As a victim of identity theft, and as someone who took extreme measure to
protect himself from identity theft before it occurred, I can tell everyone
without a doubt that the only reason why you're not a victim of identity theft
is because of random chance. There is no mechanism to protect yourself, and
your information is readily available. The only reason why you haven't gotten
your identity stolen is because the thieves simply haven't gotten to you yet.

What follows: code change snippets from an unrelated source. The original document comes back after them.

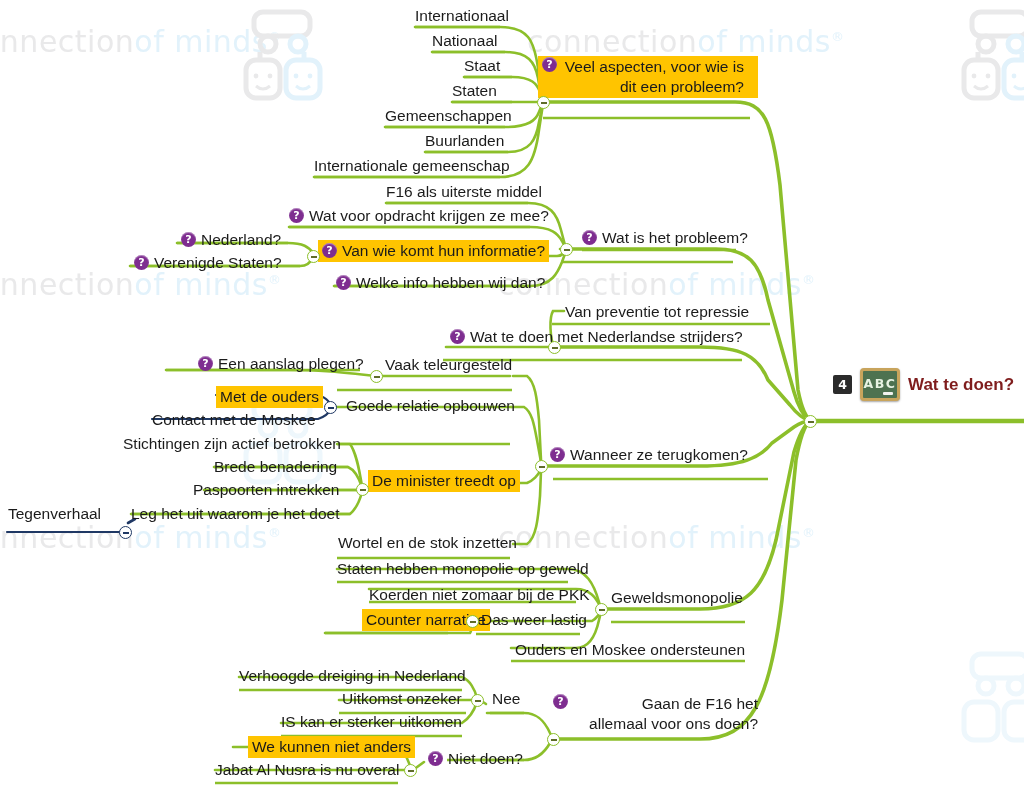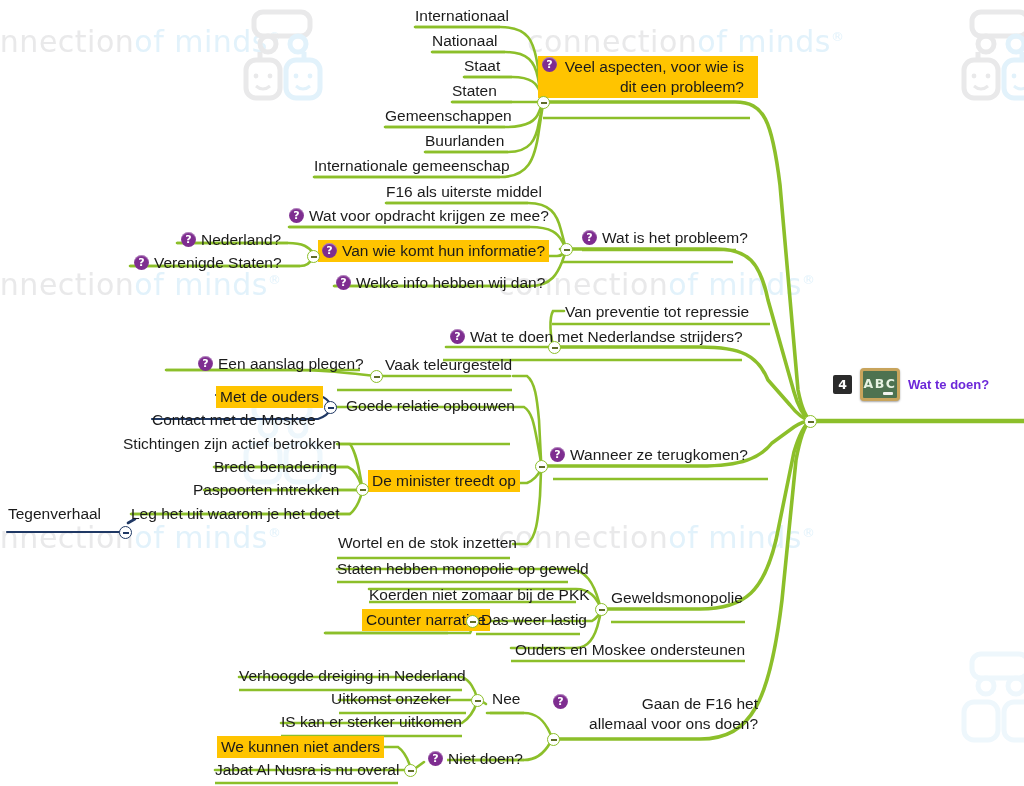"Wat te doen?" #root-title { color: #6d28d9 -> #7f1d1d; font-size: 13px -> 17px }
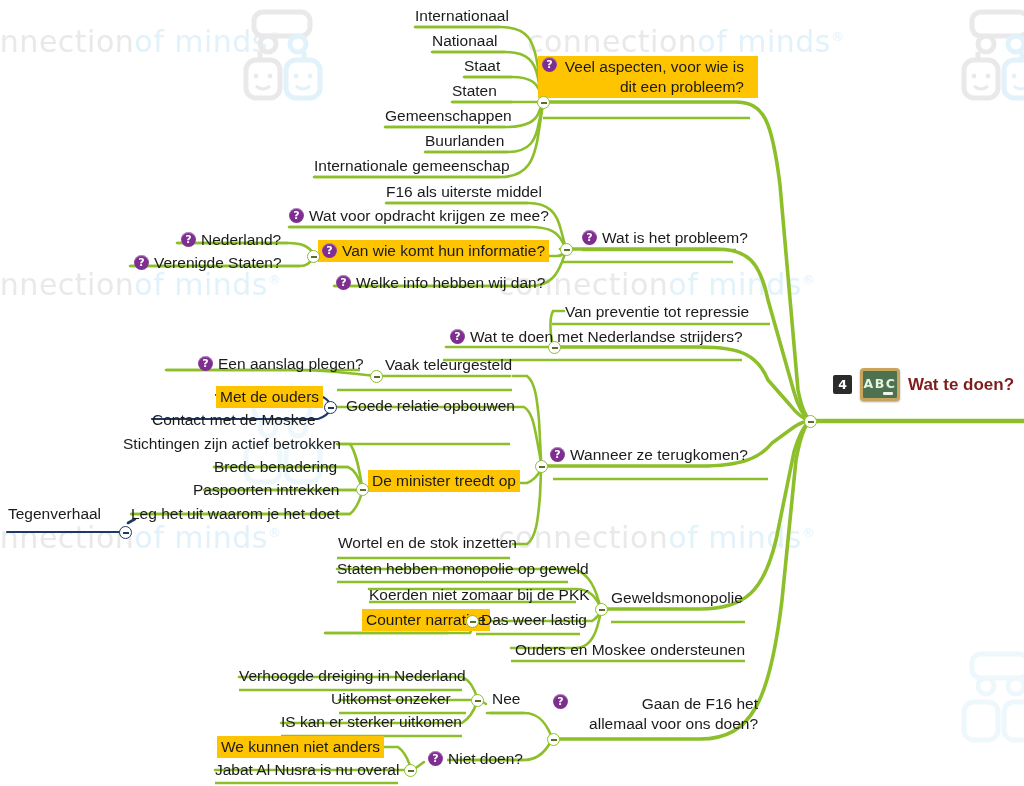"Uitkomst onzeker" div.node { left: 331px -> 342px }
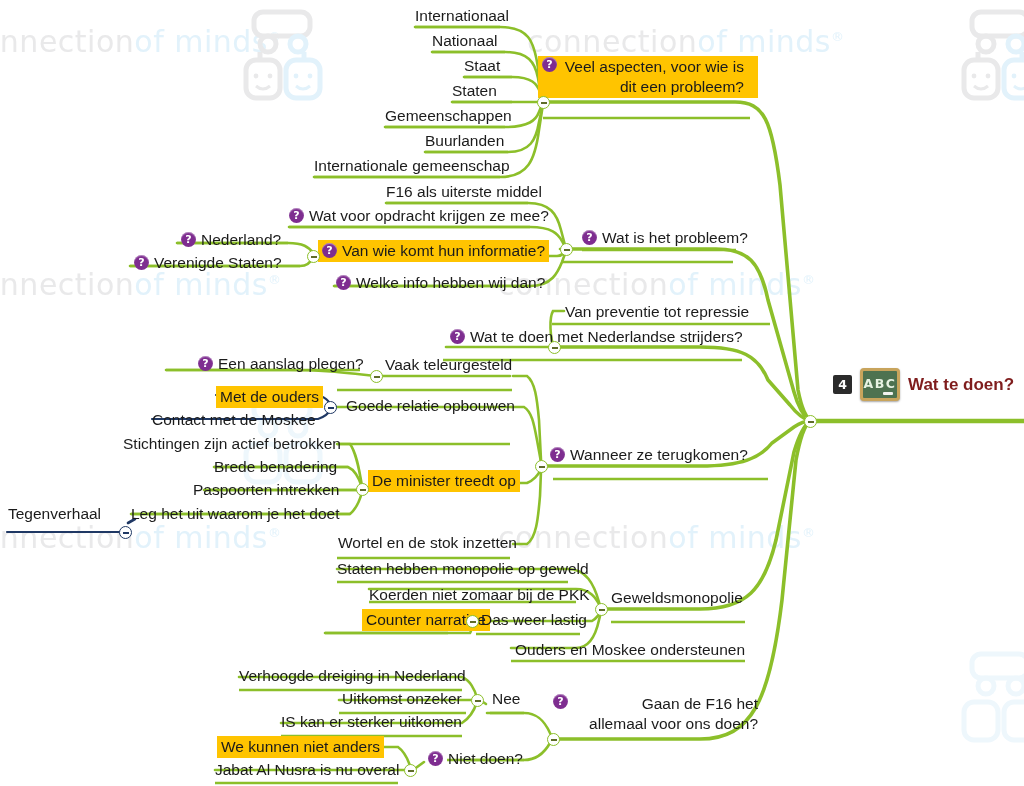"We kunnen niet anders" div.node { left: 217px -> 248px }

It's infuriating that these companies can get away with what is essential
libel and not have anything done to them. I shredded all my mail, I haven't
given any real information about me on any web site since 1997, never gave out
any information about me willy-nilly including applying for too many credit
cards, and I never fall for phishing attacks. And yet somehow I found myself
victim of identity theft, and it took 2+ years to clean up, and it's still not
over. Since so many web sites use Experian data to verify my identity, I've
lost a lot of opportunity to get credit, loans, etc, because Experian has
mixed my information with the fraudulent information, so I get answers to
those automated question wrong.

It's truly infuriating, and the system is completely broken, yet no one in
government cares.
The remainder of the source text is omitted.